Sweet Potato Casserole with Marshmallows & Pecans
- I can't imagine Thanksgiving without this classic side. I add both marshmallows and a sweet oat-nut topping, which gives the dish a perfect crunch.
Go to David's Recipe Item Page for the full list of items that David has used in his recipes.
- Potato Filling:
- 6 lbs (about 12 medium-sized) sweet potatoes
- 6 Tbsp butter
- 1-1/2 tsp salt
- 3/4 tsp black pepper
- 3/4 cup heavy cream
- 3 eggs, lightly beaten
- 1-1/2 cups mini marshmallows
- 1/2 cup flour
- 1/2 cup rolled oats
- 1/2 cup light brown sugar
- 1/2 cup chopped pecans
- 1-1/4 tsp ground cinnamon
- 1/4 tsp ground nutmeg
- 1/2 tsp salt
- 5 Tbsp unsalted butter, cubed and cold
- Preheat the oven to 350°F.
- Place the potatoes in a baking dish and cover with aluminum foil. Bake until you can smoothly insert a toothpick into each potato, about 1-1/2 hours. Remove the foil and let the potatoes cool for about 30 minutes.
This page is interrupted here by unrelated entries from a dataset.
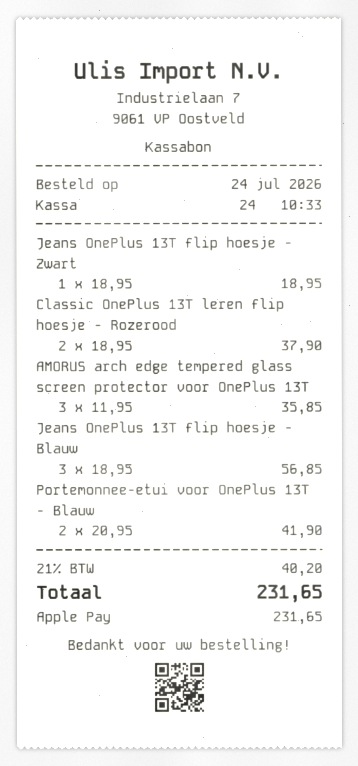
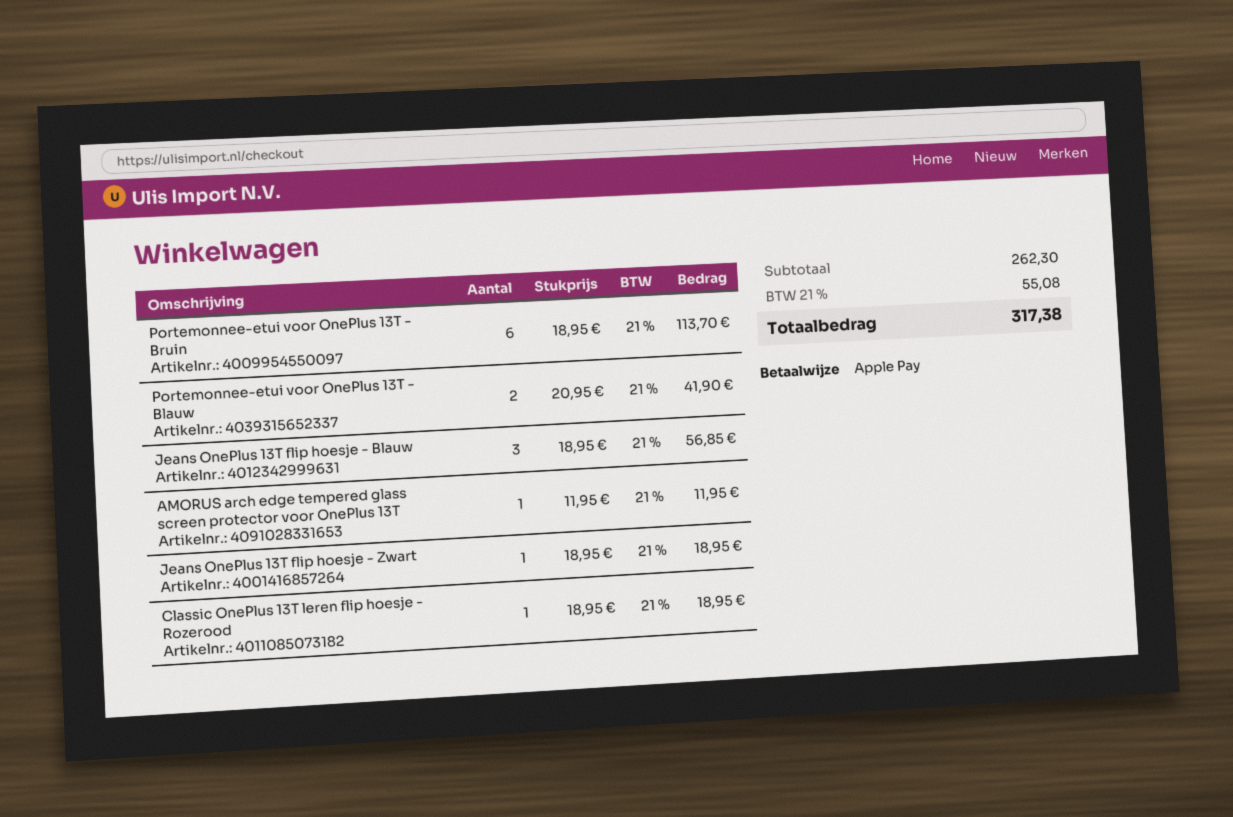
Classic OnePlus 13T leren flip hoesje - Rozerood: 2 x 18.95 = 37.90 -> 1 x 18.95 = 18.95
AMORUS arch edge tempered glass screen protector voor OnePlus 13T: 3 x 11.95 = 35.85 -> 1 x 11.95 = 11.95
Portemonnee-etui voor OnePlus 13T - Bruin: none -> 6 x 18.95 = 113.70
tax: 21% = 40.20 -> 21% = 55.08
total: 231.65 -> 317.38

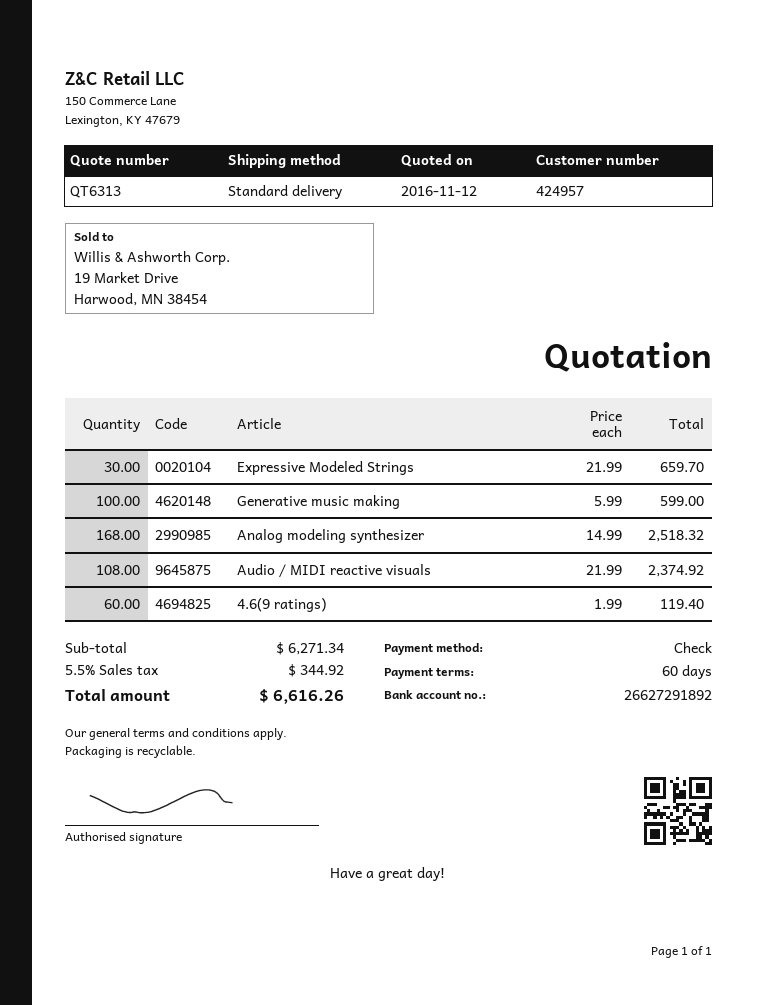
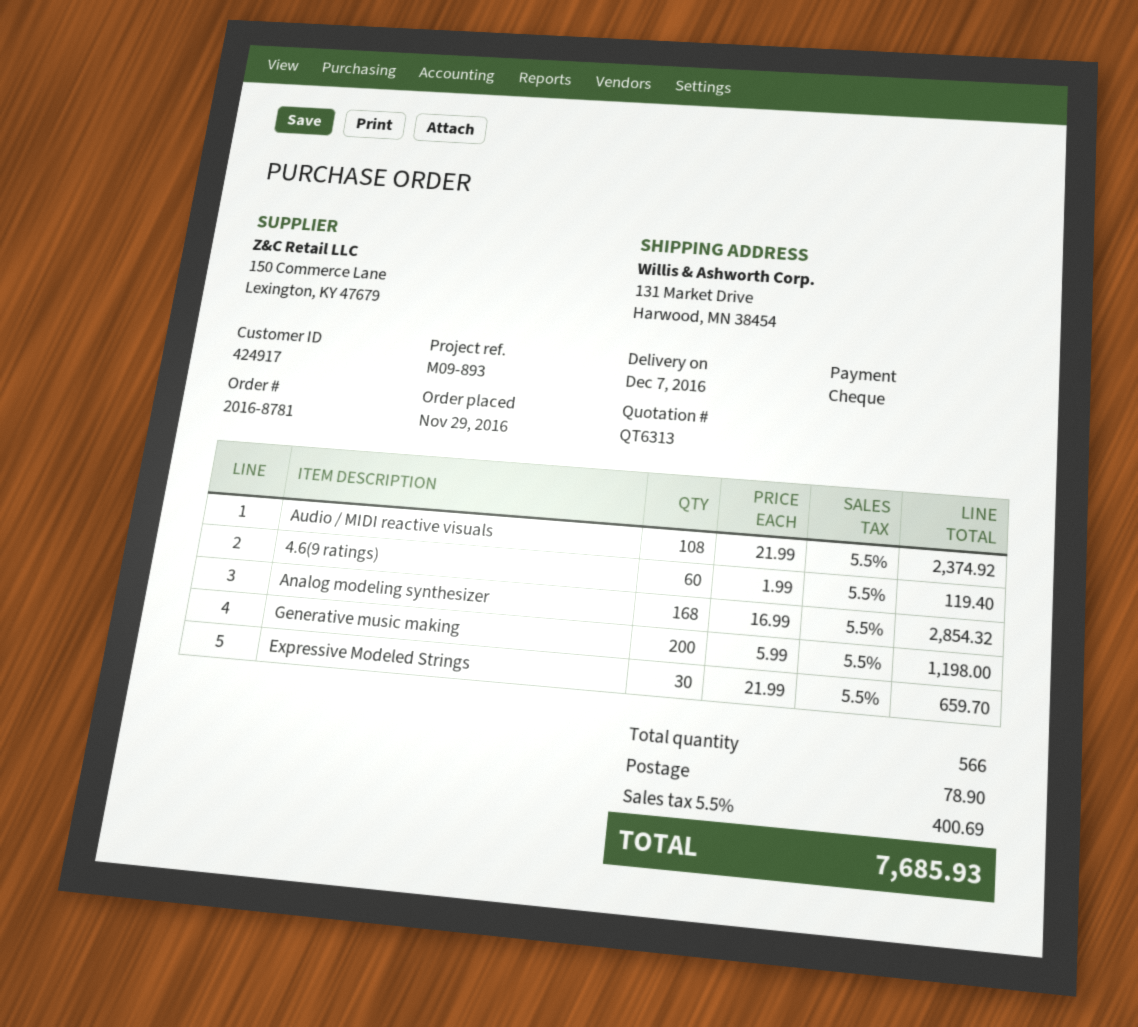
customer number: 424957 -> 424917
Generative music making: 100 x 5.99 = 599.00 -> 200 x 5.99 = 1198.00
Analog modeling synthesizer: 168 x 14.99 = 2518.32 -> 168 x 16.99 = 2854.32
shipping: none -> 78.90
tax: 5.5% = 344.92 -> 5.5% = 400.69
total: 6616.26 -> 7685.93

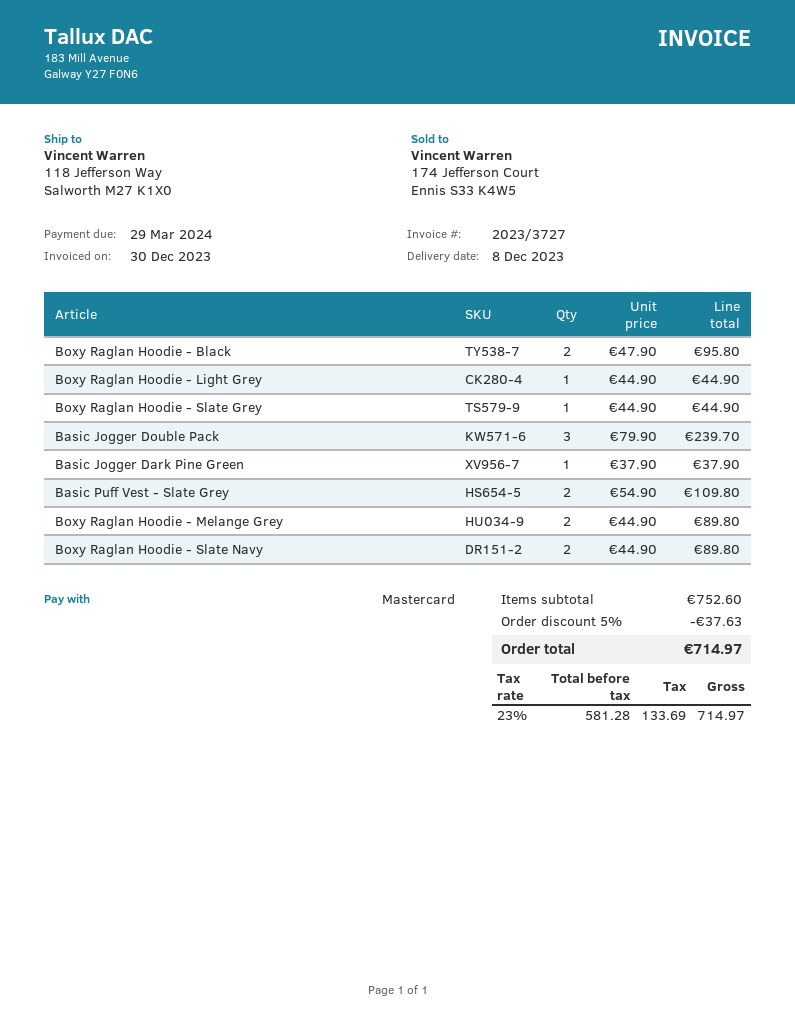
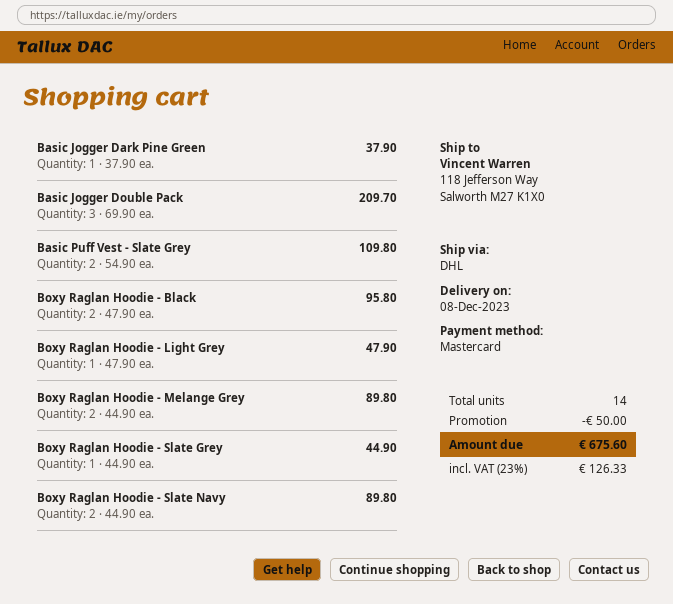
Boxy Raglan Hoodie - Light Grey: 1 x 44.90 = 44.90 -> 1 x 47.90 = 47.90
Basic Jogger Double Pack: 3 x 79.90 = 239.70 -> 3 x 69.90 = 209.70
discount: 37.63 -> 50.00
tax: 23% = 133.69 -> 23% = 126.33
total: 714.97 -> 675.60

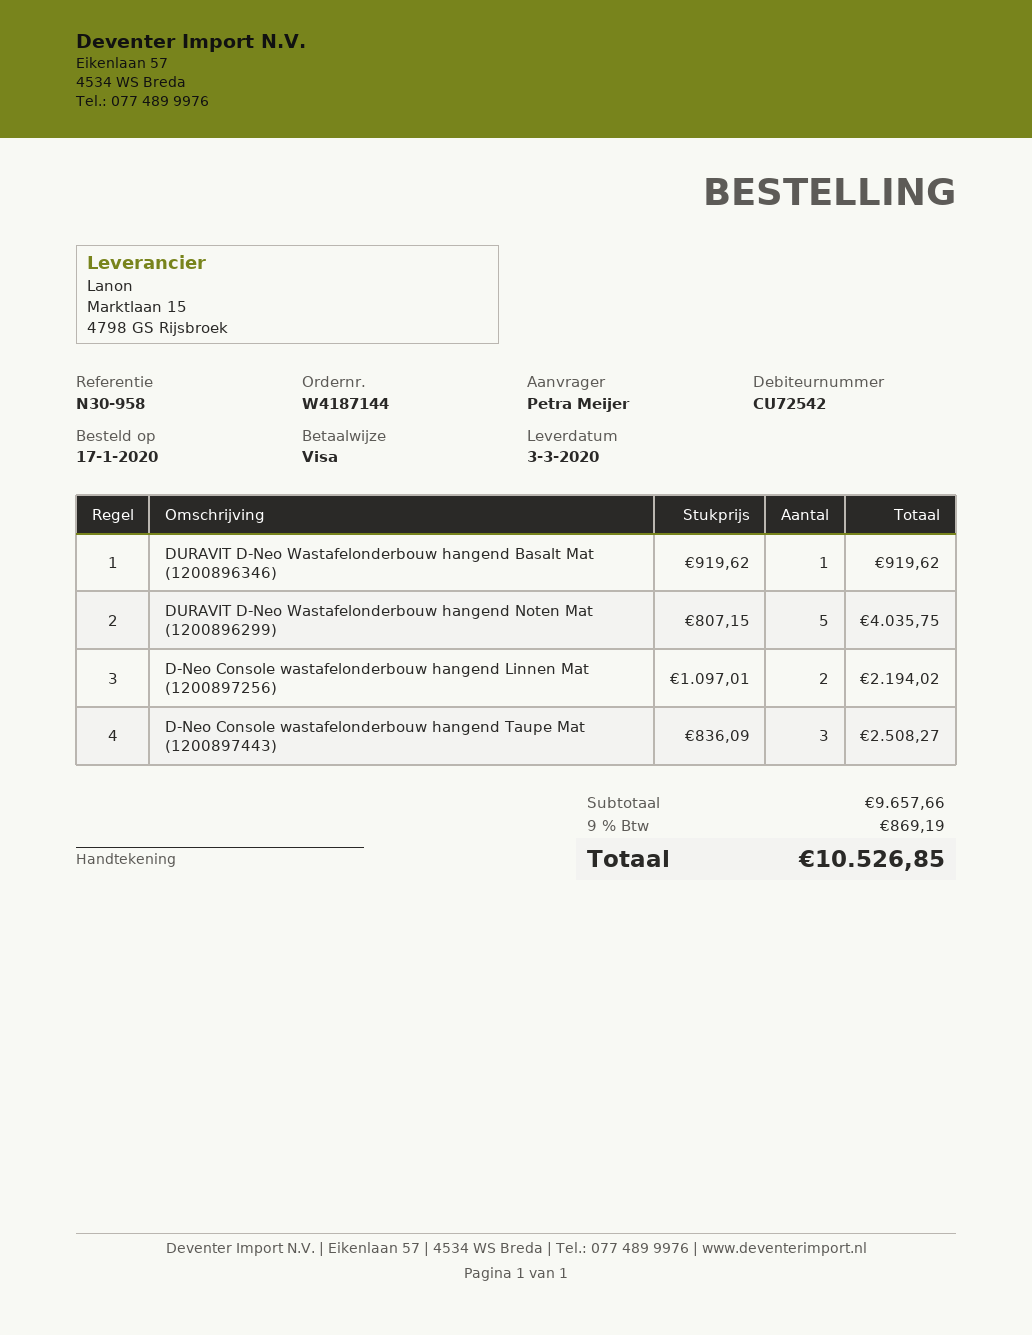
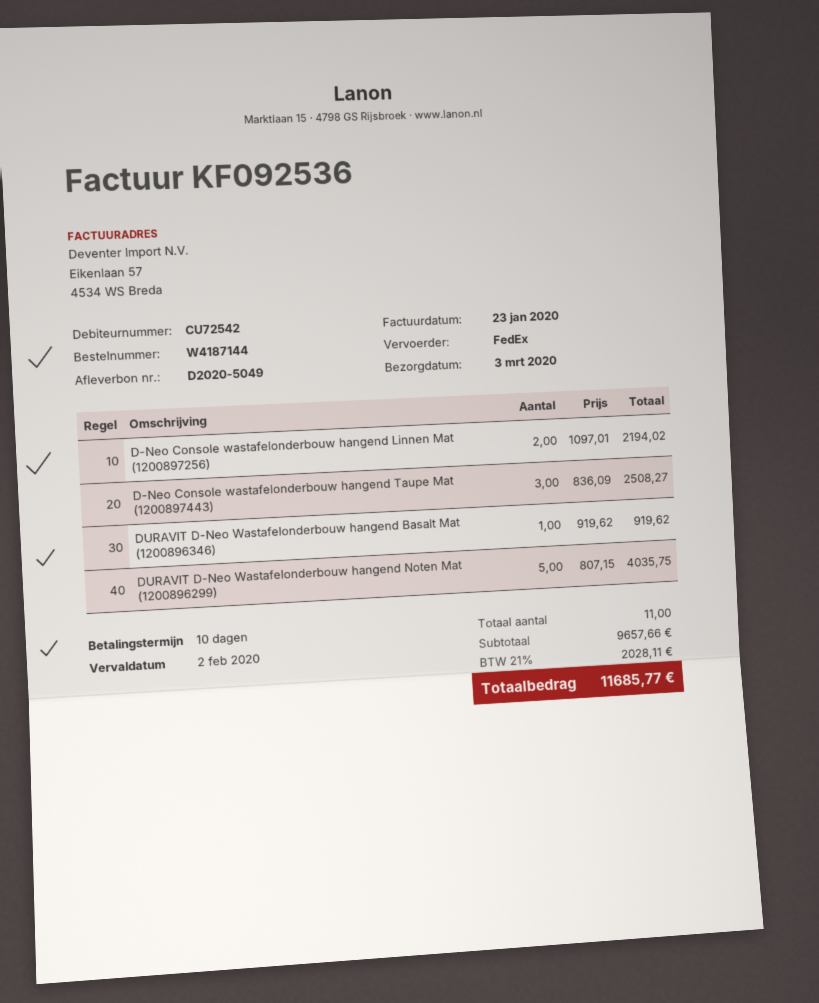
tax: 9% = 869.19 -> 21% = 2028.11
total: 10526.85 -> 11685.77

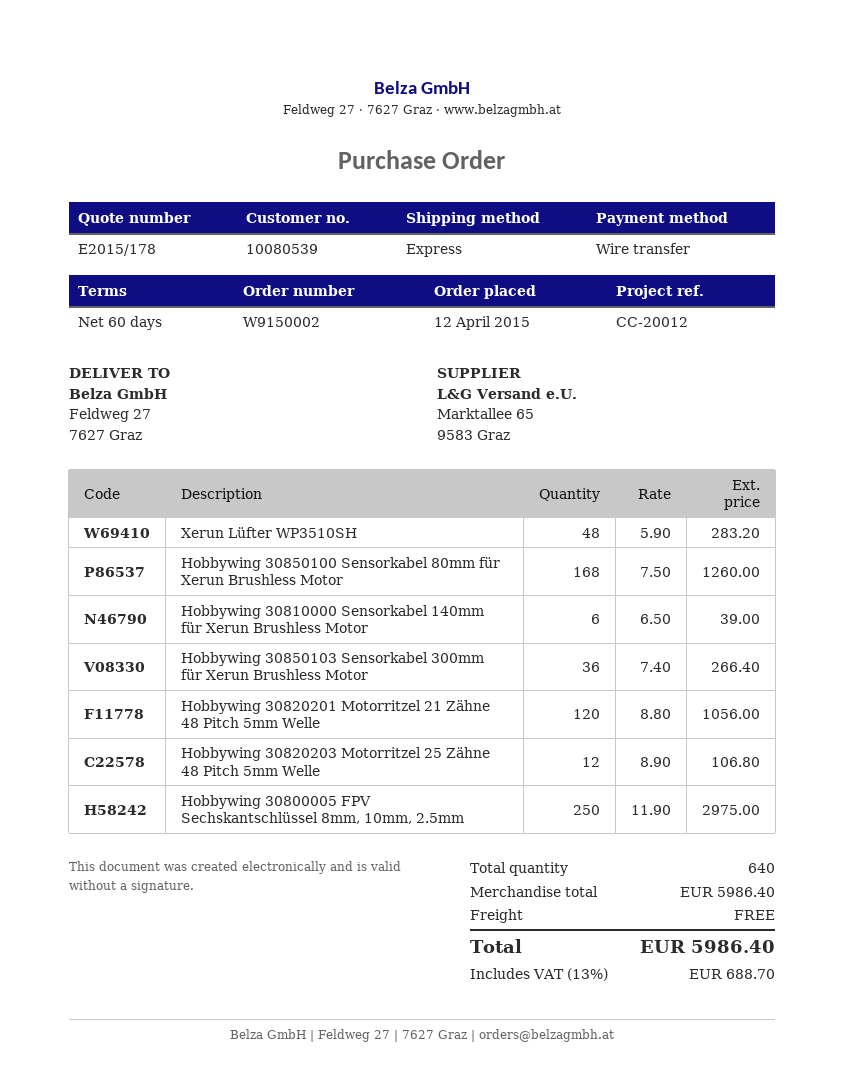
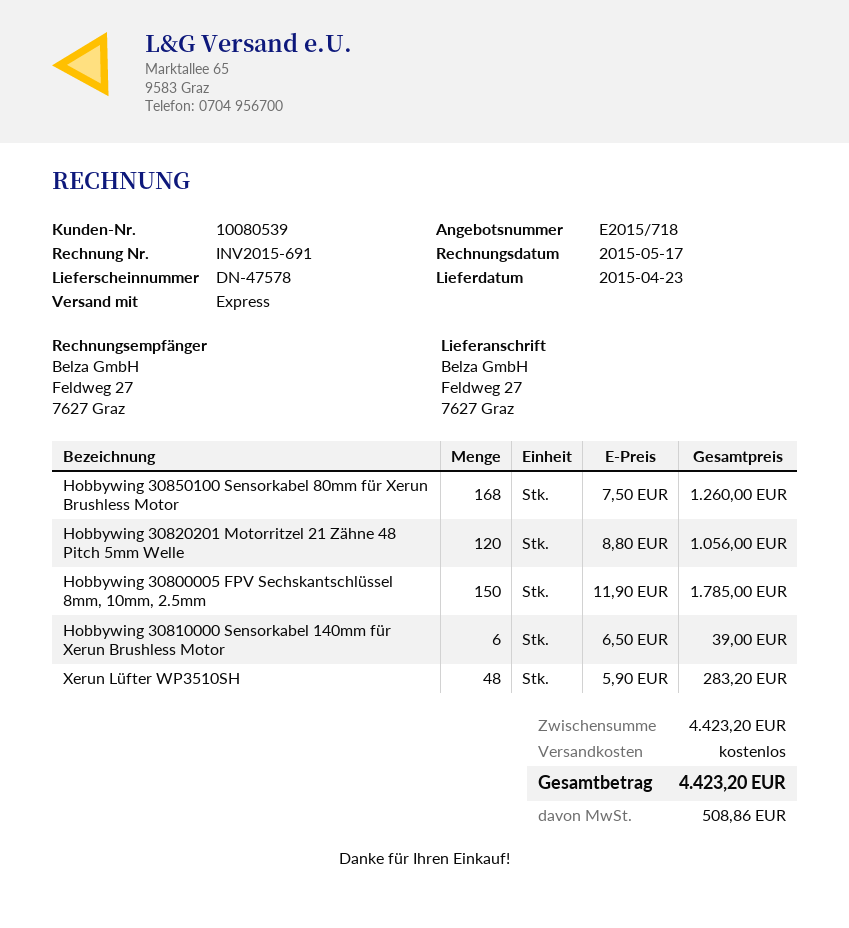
quote number: E2015/178 -> E2015/718
Hobbywing 30850103 Sensorkabel 300mm für Xerun Brushless Motor: 36 x 7.40 = 266.40 -> none
Hobbywing 30820203 Motorritzel 25 Zähne 48 Pitch 5mm Welle: 12 x 8.90 = 106.80 -> none
Hobbywing 30800005 FPV Sechskantschlüssel 8mm, 10mm, 2.5mm: 250 x 11.90 = 2975.00 -> 150 x 11.90 = 1785.00
subtotal: 5986.40 -> 4423.20
tax: 688.70 -> 508.86
total: 5986.40 -> 4423.20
- After the potatoes have cooled, remove the skins and place the flesh in a food processor. Add the butter, salt, pepper, heavy cream, and eggs. Process until smooth. Spread the mixture into a 9" x 13" casserole dish. Sprinkle marshmallows over the surface.
- For the topping, combine the flour, oats, brown sugar, pecans, cinnamon, nutmeg, and salt in a medium-sized bowl. Cut the butter into mixture until crumbly. Sprinkle the topping over the marshmallows and sweet potatoes. Bake for 50–55 minutes, or until the topping is golden brown.